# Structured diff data

◆ ◆ ◆ ◆

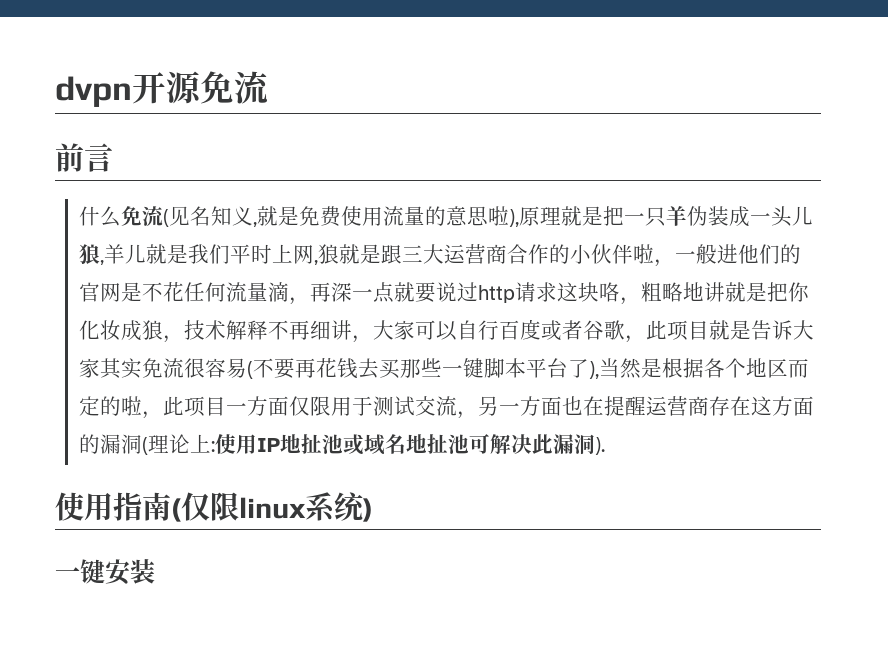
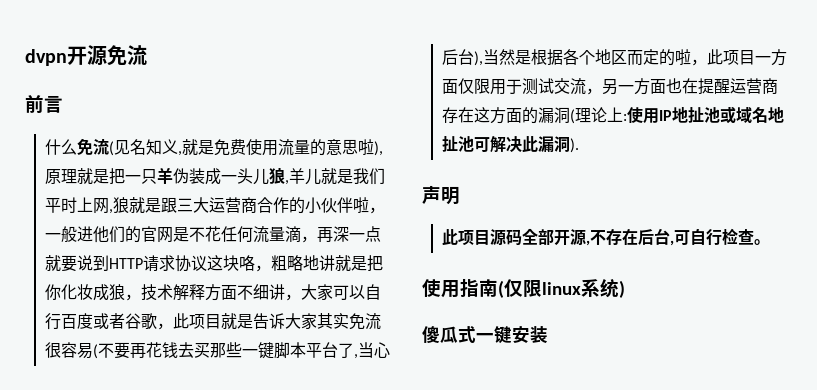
[456,282,557,303] 过http请求 -> [92,255,207,272] 到HTTP请求协议
[267,320,310,340] 不再 -> [204,284,253,301] 方面不
(589, 368) none -> [353,342,390,359] [441,49,474,65] ,当心后台
(605, 446) none -> [422,185,460,205] [441,228,770,246] // 声明 // 此项目源码全部开源,不存在后台,可自行检查。
(373, 510) none -> [422,326,476,344] 傻瓜式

◆ ◆ ◆ ◆

The pictures stay out of the copy. Set down the entries above precisely.

# Exercise answer
[456,282,557,303] 过http请求 -> [92,255,207,272] 到HTTP请求协议
[267,320,310,340] 不再 -> [204,284,253,301] 方面不
(589, 368) none -> [353,342,390,359] [441,49,474,65] ,当心后台
(605, 446) none -> [422,185,460,205] [441,228,770,246] // 声明 // 此项目源码全部开源,不存在后台,可自行检查。
(373, 510) none -> [422,326,476,344] 傻瓜式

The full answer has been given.